Ее я - Реза Амир-Хани
Шрифт:
Интервал:
Закладка:
Вот так – на таких основаниях – все дело и решилось! И я был просто счастлив оттого, что Карим оказался столь малоопытен в юридических делах, иначе он непременно к своим доводам присоединил бы мензурку, а то и основательный сосуд, которым зачерпнул бы из реки Карим (смотри главу «3. Она») и принес бы это господину казию…
Казий к нам такой дружбой воспылал, что пригласил нас и едва ли не силой привел в свой дом. На ужин – молодой барашек, множество шампуров с нежнейшим шашлыком. Сон на лебяжьих перинах, а утром свежее местное молочко и лучший цветочный мед – чтобы животик Карима от переедания не заболел. Прямо утром казий вынес и судебное постановление и вернул нам два грузовика «Джеймс», которые все еще находились в Казвине. Как говорил Дарьяни, не «бир», так «уч» – он цифры порой любил произносить по-азербайджански (смотри главу «4. Она»). Казий перед нами к тому же сильно извинялся, ведь от тринадцати других грузовиков не осталось и следа.
– Конечно, это моя ответственность, и последствия могут быть, но это уже не важно… За все пятьдесят лет моей профессиональной жизни я так не смеялся…
* * *
Резюмирую.

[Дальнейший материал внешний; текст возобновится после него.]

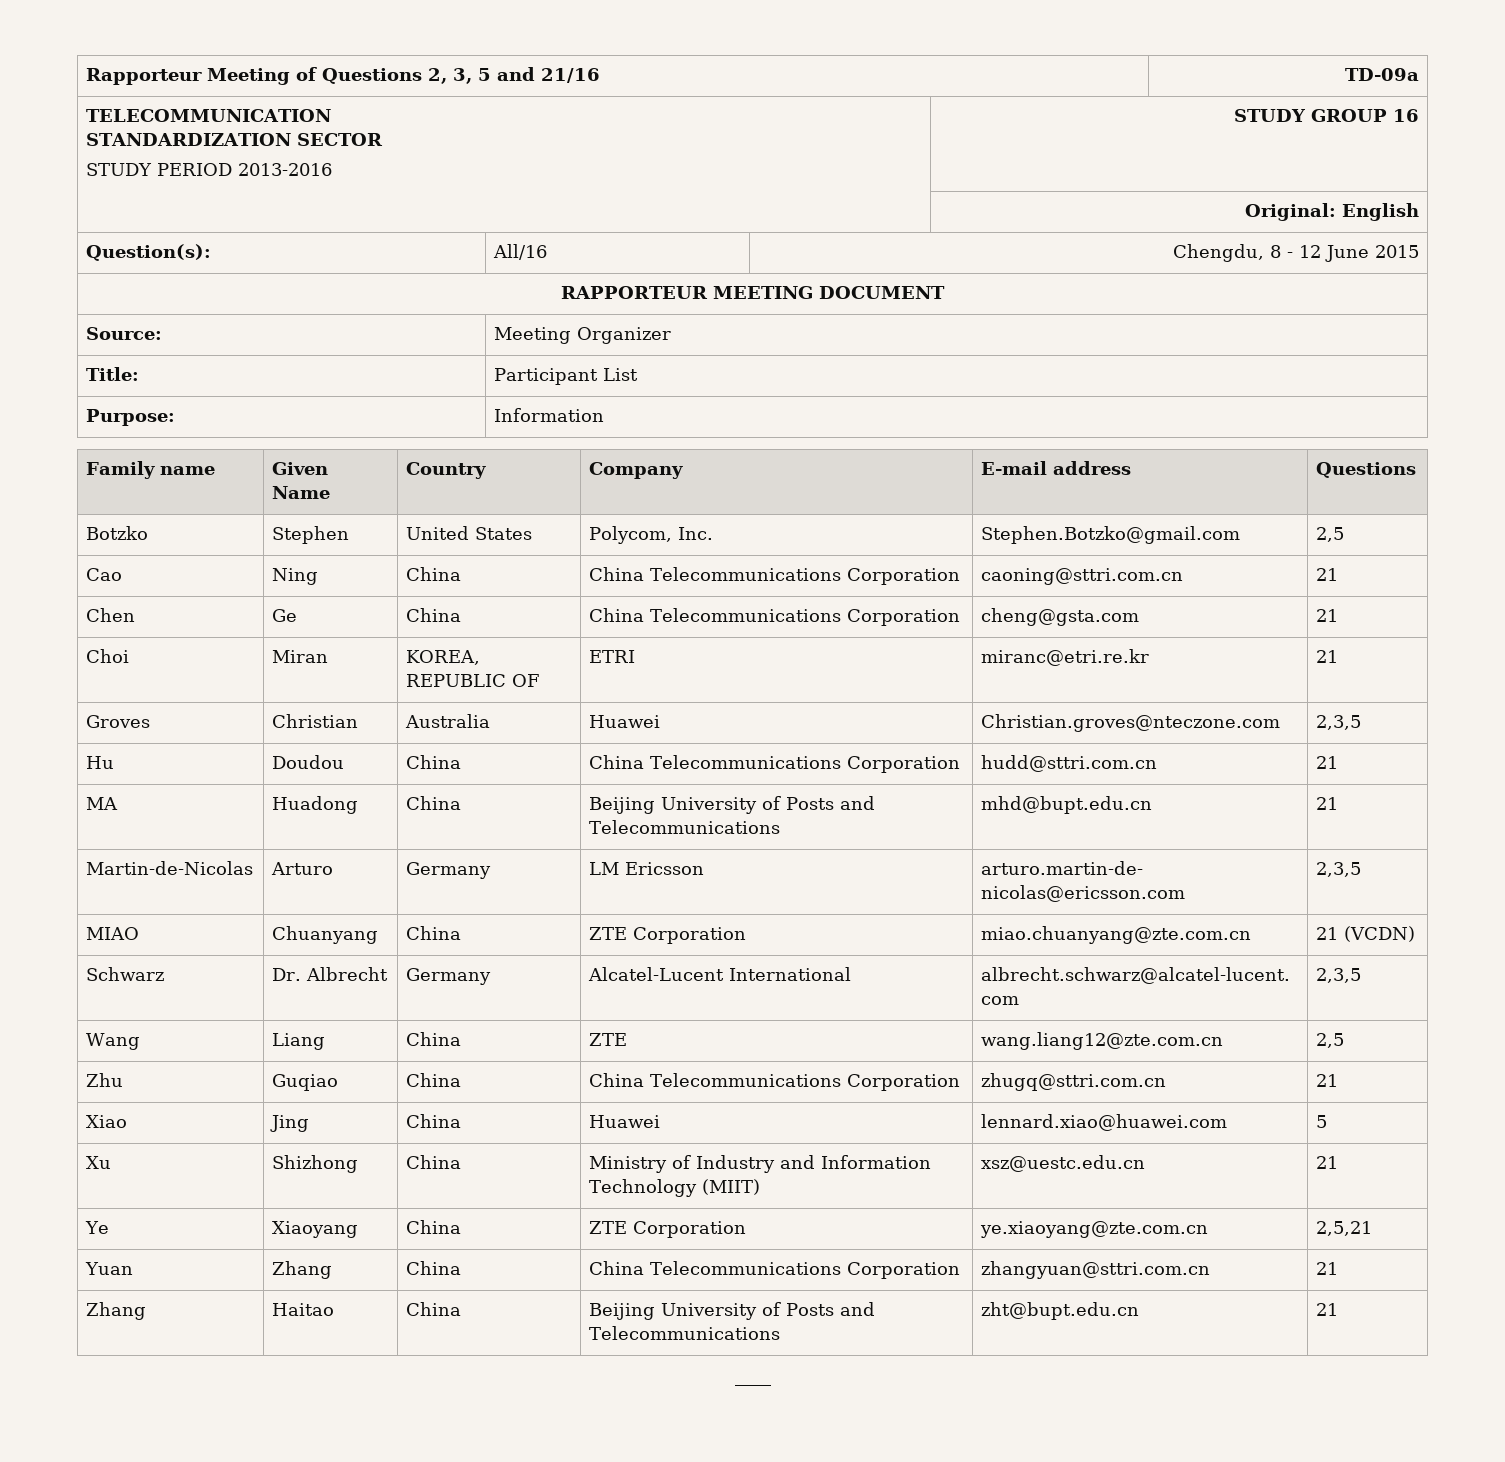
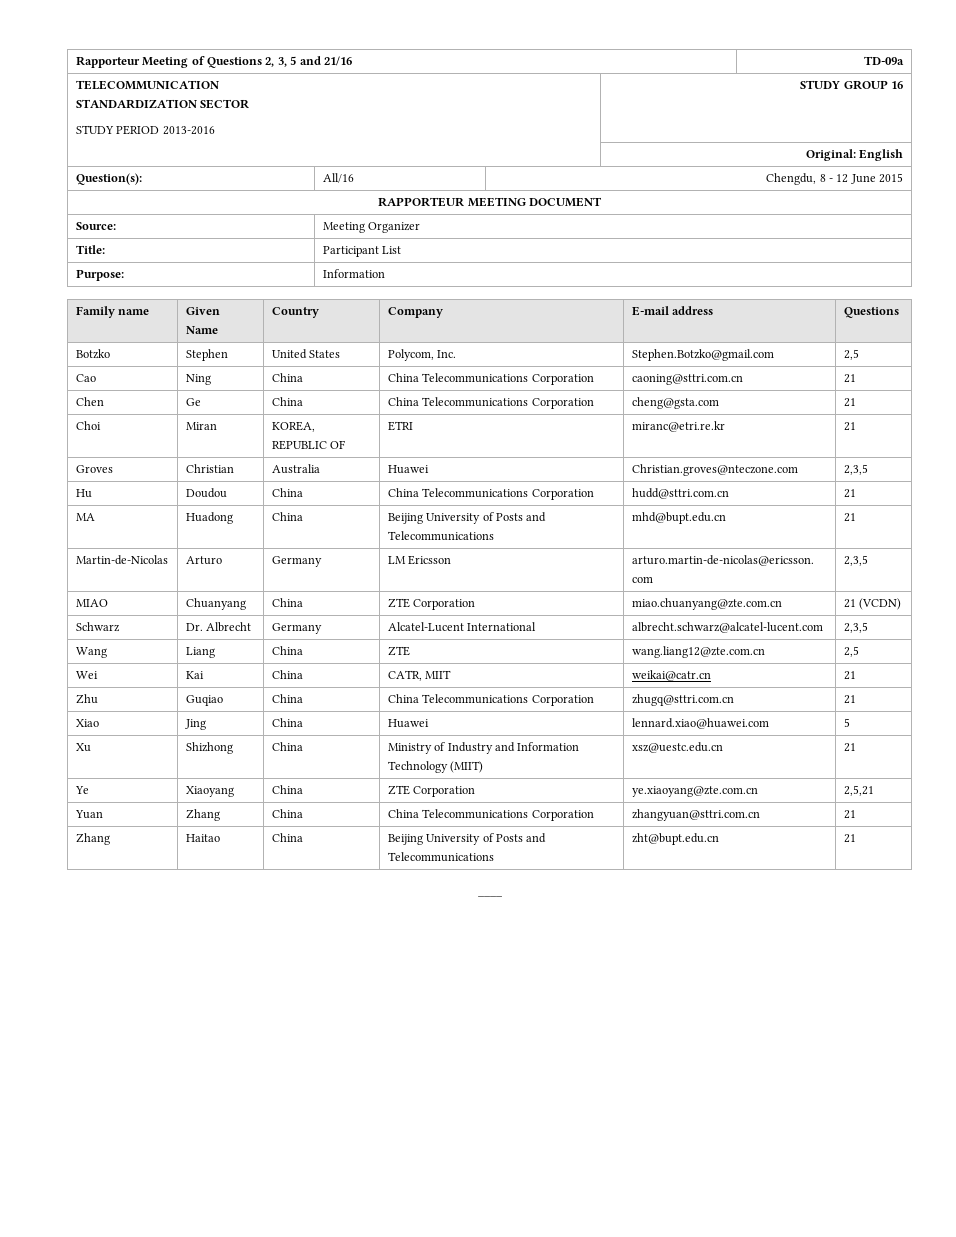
+ Wei | Kai | China | CATR, MIIT | weikai@catr.cn | 21

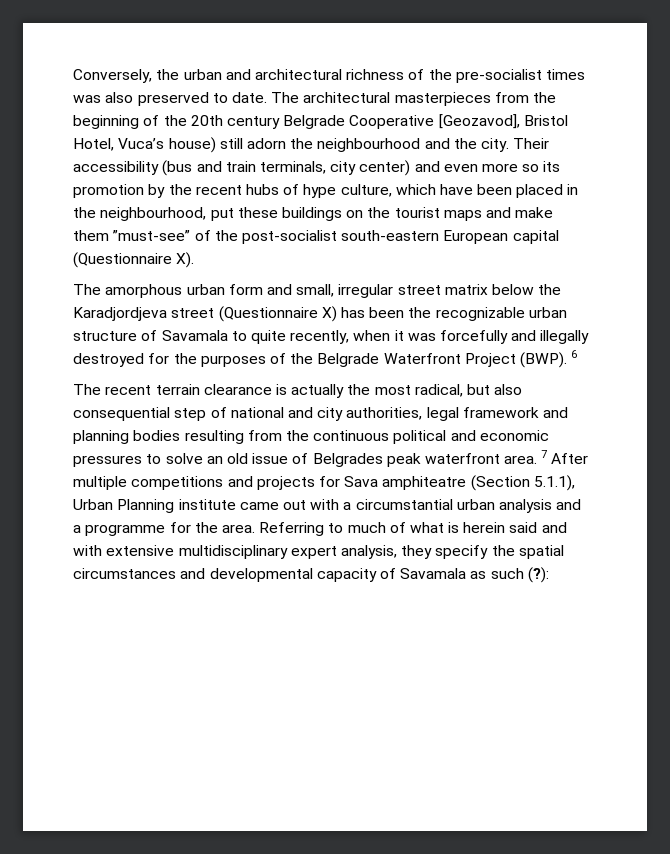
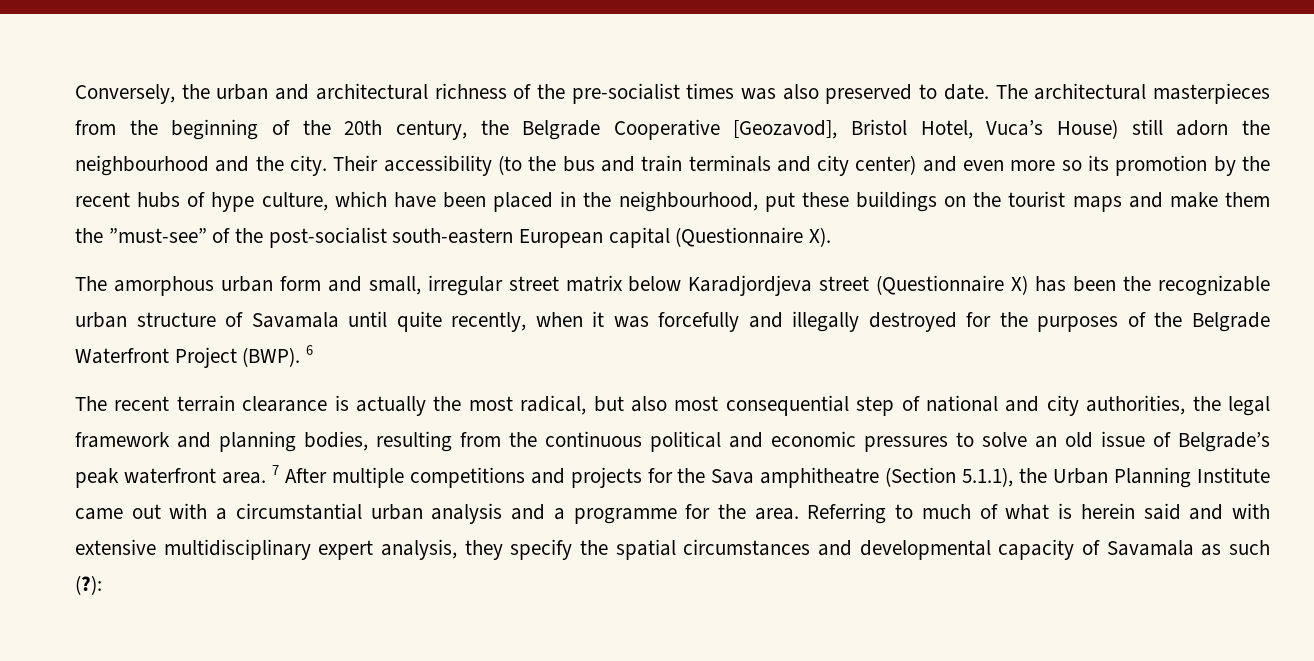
- The architectural masterpieces from the beginning of the 20th century Belgrade Cooperative [Geozavod], Bristol Hotel, Vuca’s house) still adorn the neighbourhood and the city.
+ The architectural masterpieces from the beginning of the 20th century, the Belgrade Cooperative [Geozavod], Bristol Hotel, Vuca’s House) still adorn the neighbourhood and the city.
- Their accessibility (bus and train terminals, city center) and even more so its promotion by the recent hubs of hype culture, which have been placed in the neighbourhood, put these buildings on the tourist maps and make them ”must-see” of the post-socialist south-eastern European capital (Questionnaire X).
+ Their accessibility (to the bus and train terminals and city center) and even more so its promotion by the recent hubs of hype culture, which have been placed in the neighbourhood, put these buildings on the tourist maps and make them the ”must-see” of the post-socialist south-eastern European capital (Questionnaire X).
- The amorphous urban form and small, irregular street matrix below the Karadjordjeva street (Questionnaire X) has been the recognizable urban structure of Savamala to quite recently, when it was forcefully and illegally destroyed for the purposes of the Belgrade Waterfront Project (BWP).
+ The amorphous urban form and small, irregular street matrix below Karadjordjeva street (Questionnaire X) has been the recognizable urban structure of Savamala until quite recently, when it was forcefully and illegally destroyed for the purposes of the Belgrade Waterfront Project (BWP).
- The recent terrain clearance is actually the most radical, but also consequential step of national and city authorities, legal framework and planning bodies resulting from the continuous political and economic pressures to solve an old issue of Belgrades peak waterfront area.
+ The recent terrain clearance is actually the most radical, but also most consequential step of national and city authorities, the legal framework and planning bodies, resulting from the continuous political and economic pressures to solve an old issue of Belgrade’s peak waterfront area.
- 7 After multiple competitions and projects for Sava amphiteatre (Section 5.1.1), Urban Planning institute came out with a circumstantial urban analysis and a programme for the area.
+ 7 After multiple competitions and projects for the Sava amphitheatre (Section 5.1.1), the Urban Planning Institute came out with a circumstantial urban analysis and a programme for the area.

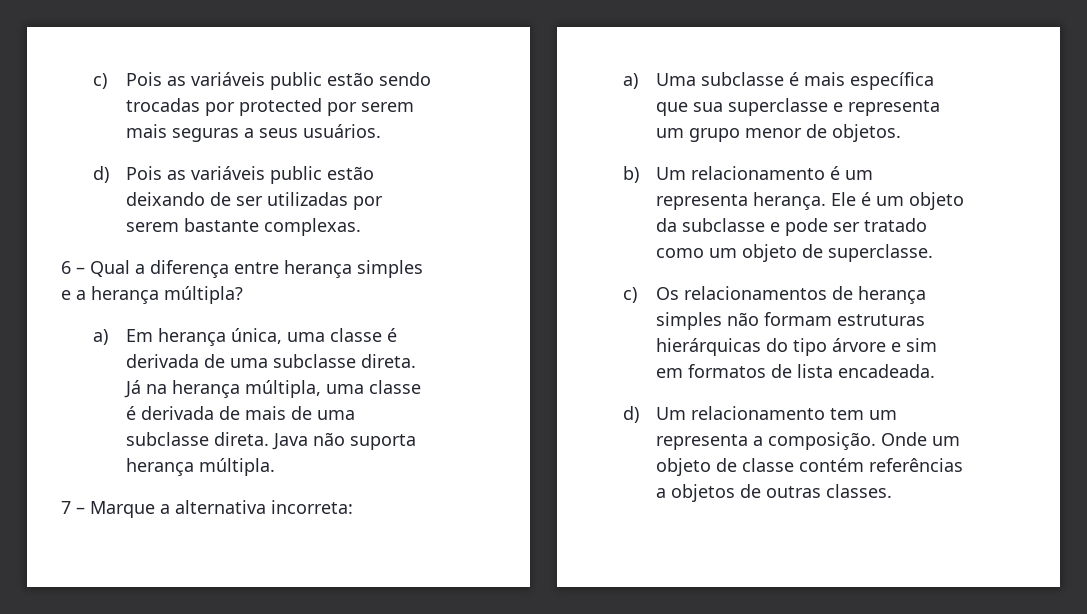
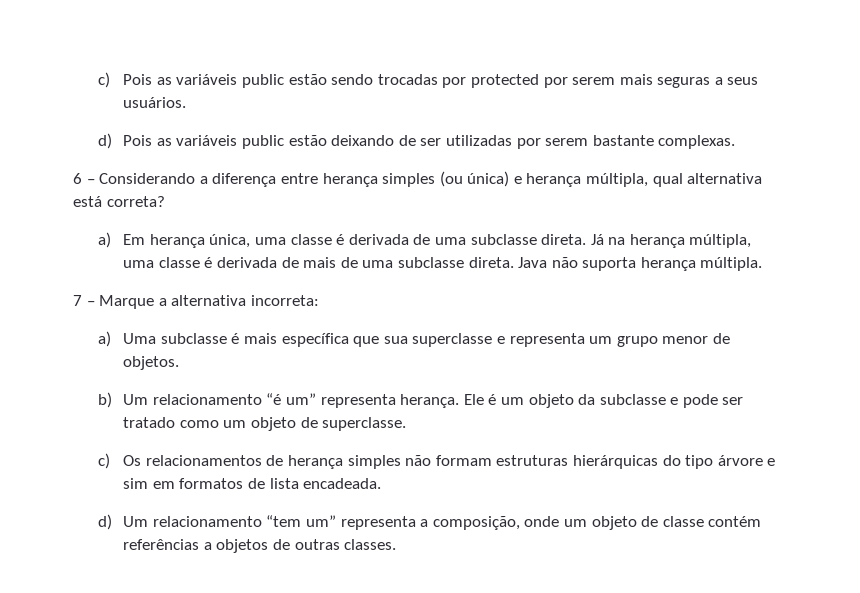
- 6 – Qual a diferença entre herança simples e a herança múltipla?
+ 6 – Considerando a diferença entre herança simples (ou única) e herança múltipla, qual alternativa está correta?
- b) Um relacionamento é um representa herança.
+ b) Um relacionamento “é um” representa herança.
- d) Um relacionamento tem um representa a composição. Onde um objeto de classe contém referências a objetos de outras classes.
+ d) Um relacionamento “tem um” representa a composição, onde um objeto de classe contém referências a objetos de outras classes.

До сих пор, когда кто-то требует доводов или доказательств, в моем сознании всплывает эта поездка. Когда кто-то говорит о старых или вновь открывшихся фактах, я вспоминаю нищую старуху из Казвина и вторую, гулящую, – каждой из них Карим заплатил широкой рукой. Так давайте не будем зацикливаться на доводах и основаниях! Доводы и основания – они всегда из этой же серии… Чаще всего они даже бывают куда менее материальны, а если и столь же материальны, как Каримовы, то куда менее убедительны…
В это самое время в доме Фаттахов стала появляться одна из польских дам. Она приезжала по вечерам и давала Марьям уроки французского. Занимались они в главной зале, у окна, выходившего во двор. Марьям тоже не оставалась в долгу и иногда делала для своей польской учительницы рисунки для вышивок – терпеливо переводила узоры на бумагу. Помимо той платы, что дед положил учительнице, и кроме того, что каждый день ее доставляли в экипаже, Марьям еще и душевно привязалась к полячке и с удовольствием выполняла все ее задания. И учительница хвалила Марьям за сообразительность и так говорила матушке:
– Одна моя подруга дает уроки дочерям господина Таги, вторая – дочери господина Фахр аль-Таджара. Но они пока на начальном этапе… А вот Марьям – моя Мари… – Польская дама притрагивалась к своим светлым волосам, указывая на голову. – Здесь много… Очень много – весьма умна…
Она была права: Марьям занималась с большим старанием и успехами. Может быть, потому, что, кроме французского, других дел у нее не было.
Случилось в доме и еще кое-какое происшествие. Дети ведь выросли, особенно Карим! Однажды учительница-полька отвела матушку в сторону и попросила ее, чтобы впредь уроки проводились в боковой комнате, а не возле окна главной залы.
– Как бы мне сказать… Я не хотела говорить Марьям… Вы иранцы, и у вас отношение особое… Ваш сын еще маленький, но вот высокий парень – он меня просто поедает глазами… Приходит и специально садится возле бассейна…
Матушка рассмеялась, и место занятий перенесли. В боковой комнате не было окна во двор, и Карим теперь напрасно торчал возле бассейна. Матушка знала причину, но поговорила с Каримом мягко, по-матерински, а вот Али она отвела в сторону, и с ним состоялся другой разговор.
– Я тебе сто раз говорила: с задорожными не дружи. Я имею в виду Карима. Отныне я тебе запрещаю проводить с ним время! Он уже вырос, а ты еще маленький… Есть вещи, которые тебе еще непонятны…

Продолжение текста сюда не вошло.